Post-Traumatic Stress Disorder Symptoms in Military Veterans
Some signs and symptoms of PTSD in military veterans may include:
- Memory problems
- Low sense of self-worth
- Lack of positive emotions
- Relationship problems
- Negative Emotions
- Self-destructive, aggressive behavior
- Acute Stress Disorder
- Issues with Loud Noise
- Attitude and behavioral changes i.e. extreme mood swings, angry outbursts
- Difficulty sleeping and concentrating
- Reliving the trauma, upsetting memories, experiencing flashbacks, distressing memories, and having nightmares
- Decreased appetite, hearing loss, and weight loss
- Looking sick, such as bloodshot eyes and changes in skin tone
- Lack of motivation and poor work performance
Addiction to PTSD Drugs and its Side Effects
Combat Veterans with PTSD have often prescribed anxiety medications, the majority of which are profoundly addictive. To control the risk of developing an addiction to PTSD drugs, some doctors at medical centers recommend non-addictive stimulant drugs. Even veterans without prior PTSD can get addicted to painkillers recommended for battle-related wounds. All too often, veterans and service members self-medicate with alcohol and illicit drugs like heroin since they are cheaper and easier to obtain than prescription painkillers and succumb to an addiction. They develop a tolerance to their effects and symptoms of withdrawal when quitting, and even spiral into a full-blown addiction with elevated risk.
Treatment for Veterans
Effective treatments for veterans struggling with PTSD include:
- One-on-one counseling
- Family counseling
- Exposure Therapy
- Behavioral therapy
- Cognitive-Behavioral Therapy
- Group therapy
- Inpatient/outpatient rehab
- Medications for withdrawal
We have special treatment programs designed for veterans who have been diagnosed with substance abuse, mental disorders, and other co-occurring mental health diagnoses. The treatment options and therapy can target both problems at the same time. The program focuses on helping veterans regain life without addiction and take control of their life.

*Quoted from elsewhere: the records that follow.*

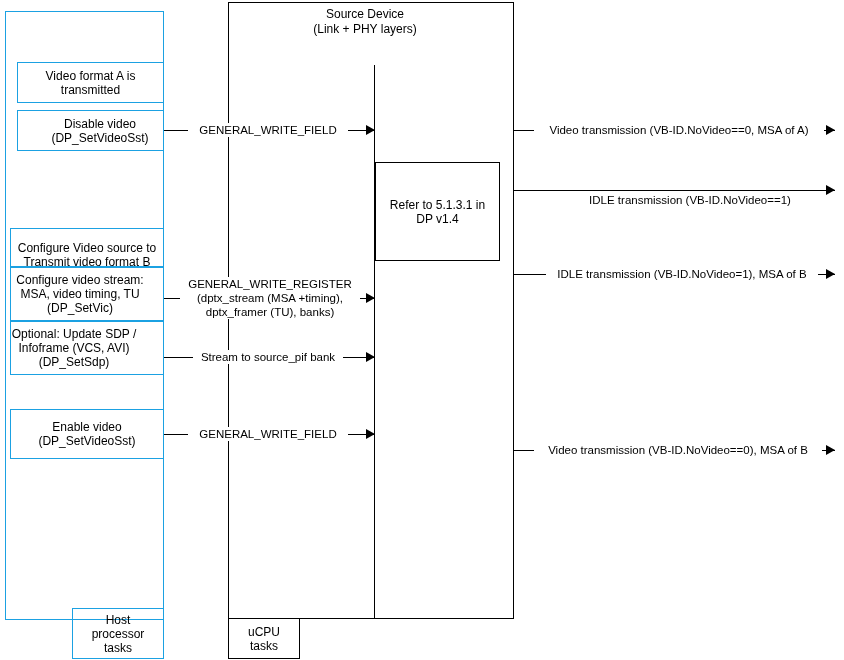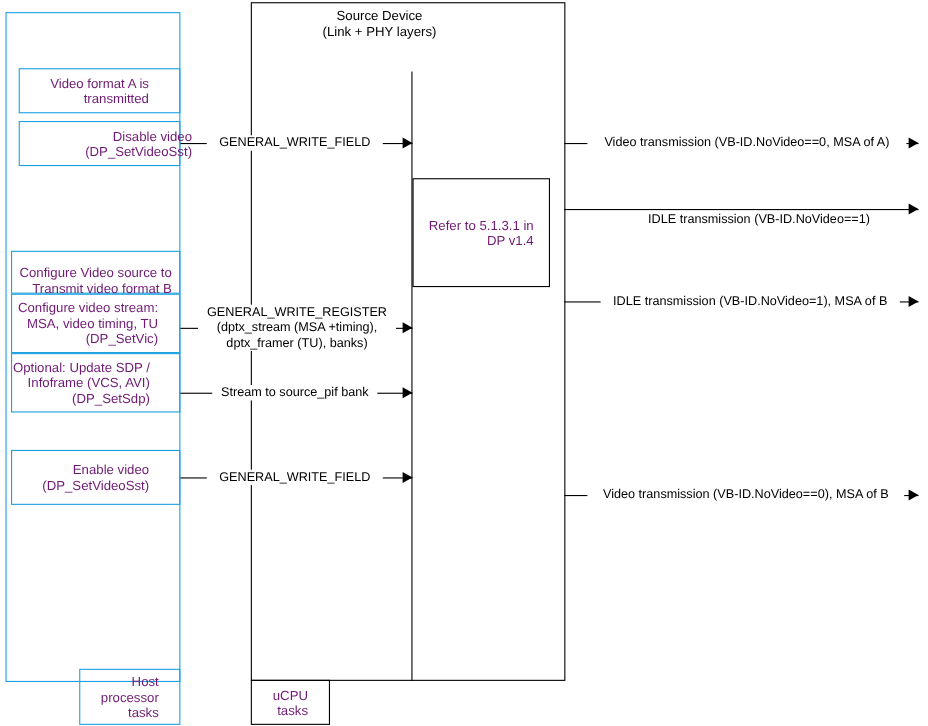--- a/index.html
+++ b/index.html
@@ -119,7 +119,7 @@
 tasks</div>
 
   <div class="box black-box" style="left:228px; top:2px; width:286px; height:617px;"></div>
-  <div class="title" style="left:220px; top:7px; width:250px;">Source Device
+  <div class="title" style="left:240px; top:7px; width:250px;">Source Device
 (Link + PHY layers)</div>
 
   <div class="vline" style="left:374px; top:65px; height:554px;"></div>

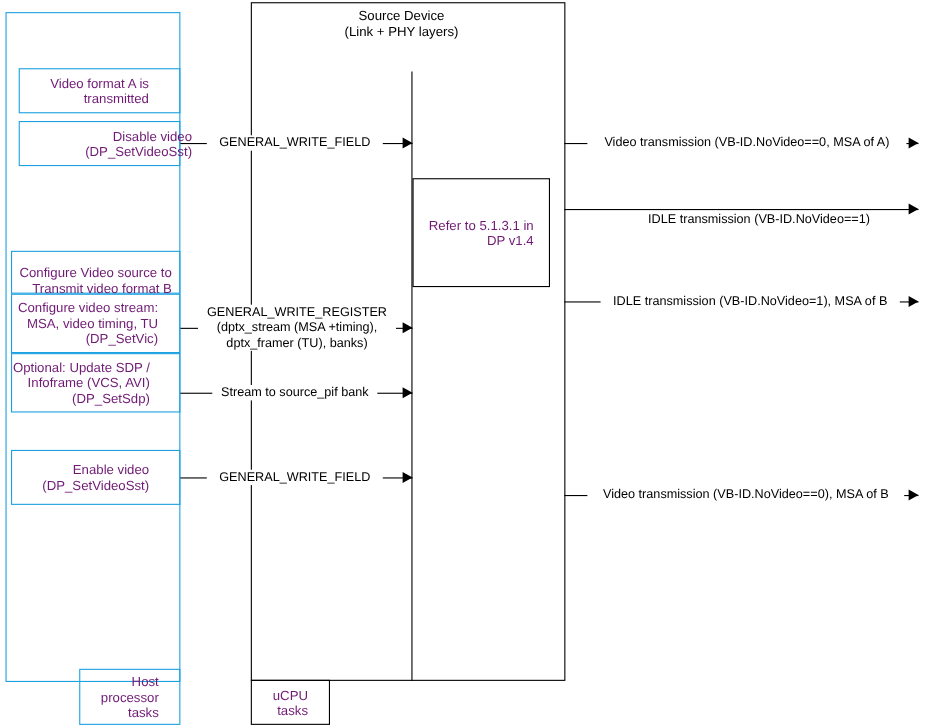--- a/index.html
+++ b/index.html
@@ -34,10 +34,10 @@
     display: flex;
     align-items: center;
     justify-content: center;
-    text-align: right;
+    text-align: center;
     font-size: 12px;
     line-height: 14px;
-    color: #701a75;
+    color: #000000;
     white-space: pre-line;
     box-sizing: border-box;
   }

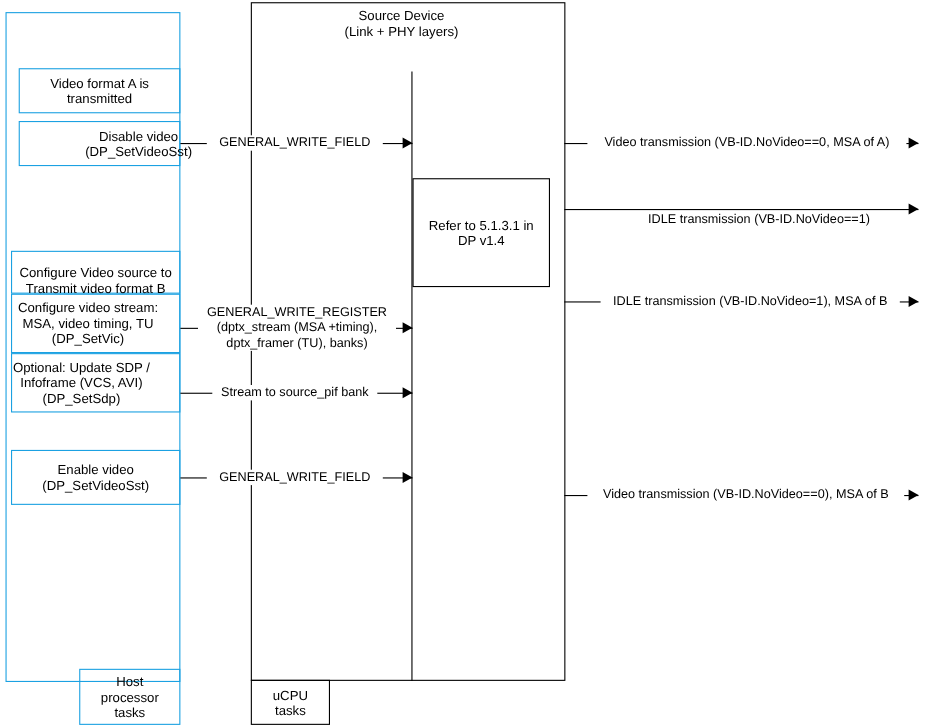--- a/index.html
+++ b/index.html
@@ -91,7 +91,7 @@
 transmitted</div>
 
   <div class="box blue-box" style="left:17px; top:110px; width:147px; height:41px;"></div>
-  <div class="centered-label" style="left:17px; top:110px; width:166px; height:41px;margin-left:26px;">Disable video
+  <div class="centered-label" style="left:17px; top:110px; width:166px; height:41px;">Disable video
 (DP_SetVideoSst)</div>
 
   <div class="box blue-box" style="left:10px; top:228px; width:154px; height:39px;"></div>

Take Back Control of Your Life Today
In cases of serious PTSD and drug or alcohol addiction, getting immediate treatment from Mental Health Professionals is essential as it can save your life just in time. There are many qualified treatment centers and mental health provider across the US, for addicted veterans with underlying PTSD.Proper treatment helps you get to the root cause of your problem and address it with caution so it does not interfere with your day-to-day life in the present and in the future.